On determining the time length of a script –

Parker talks about the script supervisor examining the time length of the story of the script but also the time length of the script itself, i.e. the projected runtime of the movie:

“I time the script, basically, I act it out alone… and then I will time every single scene and then give that over to the producers and they will decide whether anything needs cutting. They may say, ‘Oh, it’s too long’ and go back to the writer and say we need to cut here and there and things will get changed.”

Alessandra brings up Parker’s work on Edge of Tomorrow, an action-heavy movie, and asks about how she determines length for a passage of action. Parker reveals that “sometimes you will get a page that’s a one liner and it will say something like ‘battle commences’… It may only take you five seconds to read that, it’s not going to take five seconds in action time so what I tend to do there is go back to the director and ask, ‘How long do you think you’re going to want this to last for?’”

On handling continuity –

“The actors always want to know where they are at a particular time, so I keep a tag on that… I will have that in my breakdown: you’ve just come doing such and such, you’ve just had this conversation with so and so… because we just shoot so much out of continuity.”

“They also need to know the action that they did in the last take… we do another take, a different shot… [the actor] can repeat the same action [as in the previous take].”

Sylvia also details that the script supervisor keeps track of continuity for makeup and costume. “Say somebody gets injured, and they have a scar, how long that’s going to last for, when it’s going to disappear.
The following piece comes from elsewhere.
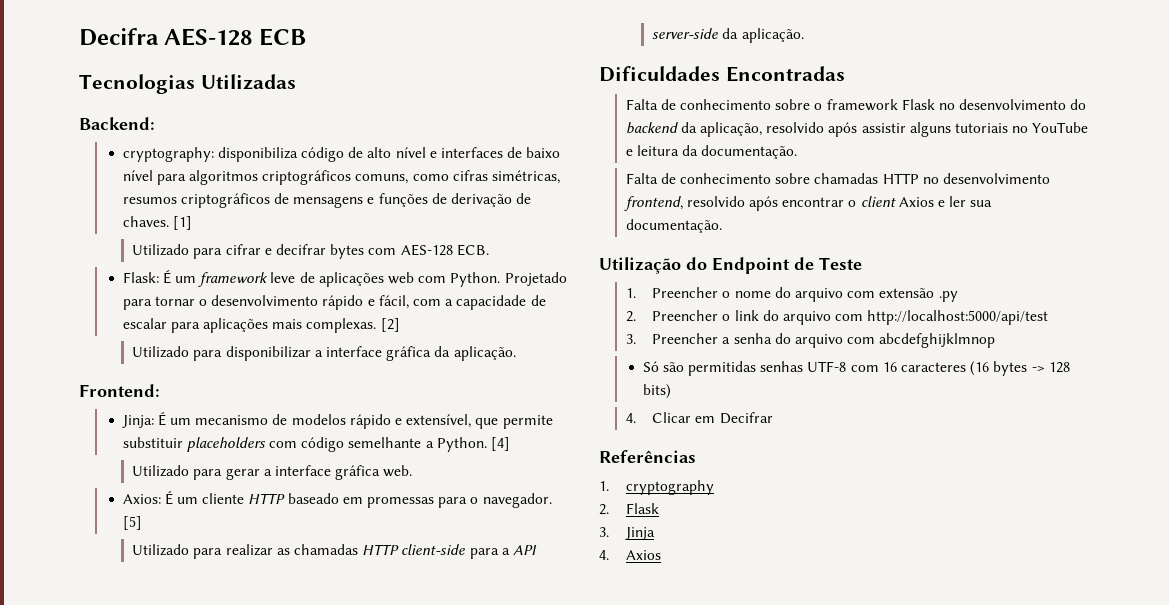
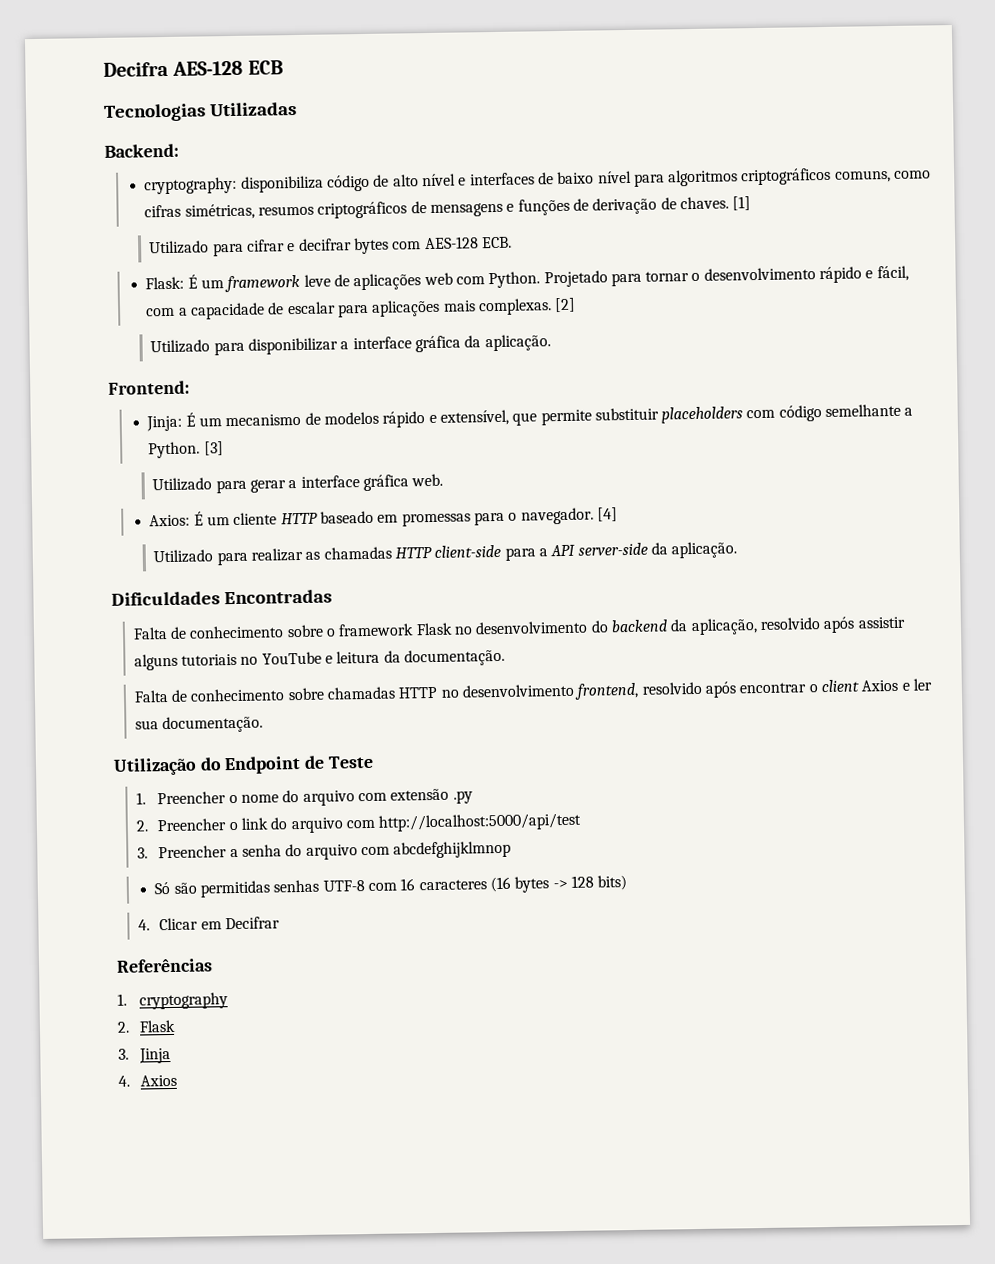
- [4]
+ [3]
- [5]
+ [4]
Things like that are very important so that you don’t have this awful situation where someone’s got a scar and suddenly it just goes… hopefully you see it disappear gradually over the timespan.”

On the effect working as a script supervisor has had on her writing –

“I do have an attention to detail because that’s what I do in my job. Having read so many scripts, that has been an education. I’ve learned a lot about structure. As a writer, I still don’t really know a lot of things about structure. I’ve learned that just from reading scripts every day for the last twenty years or so… Even the bad scripts that I’ve read have taught me something.”
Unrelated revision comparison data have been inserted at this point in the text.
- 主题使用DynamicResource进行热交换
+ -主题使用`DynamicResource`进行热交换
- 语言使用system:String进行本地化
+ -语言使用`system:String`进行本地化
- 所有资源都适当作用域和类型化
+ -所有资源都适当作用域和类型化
On working with a subpar script –

Parker talks about times when she’s had to perform her job even with a script that may need a lot of work:

“When I first started out, I did a lot of really low budget films… a lot of them were of the horror genre because people think they can write horror. I think it’s an actually very difficult thing to write and to write well…”

These low budget films that she worked on “were just so badly written. The characters were just like paper cutouts, they weren’t flesh and blood… they would just say things that were just ridiculous… and I’d point things out… and I’d be told, ‘Oh, don’t worry about it.’… I just think you shouldn’t underestimate your audience and [you should have] things make sense.”

On what writers should keep in mind during the writing process –

Parker points out that writing is a very lonesome job and they need to take into consideration that the script isn’t just for one person but ultimately for many people. Even if you, as the writer, read your script and think, that works for me, bear in mind that “when you take [the script] out onto the set and it’s looked at in a different way, it may not sound as brilliant as you thought it did… a table read is just the best thing, it helps everybody.”

On what to keep in mind to be a better script reader –

“One of the things that always strikes me is the pace of the script. If I’m reading the script, and I’ve got through about fifty pages and I suddenly realize I’ve got another fifty pages to go, then I know something must be wrong… It’s with pace, that’s something that I watch out for.”

“I watch out for things that clash, things that don’t make sense… I know this sounds very petty, but is something that’s actually important: You may have a script that says interior, bar, day. And then in the dialogue, people are referring to night, and you’re thinking hold on, it’s supposed to be day… I always watch out for things like that.”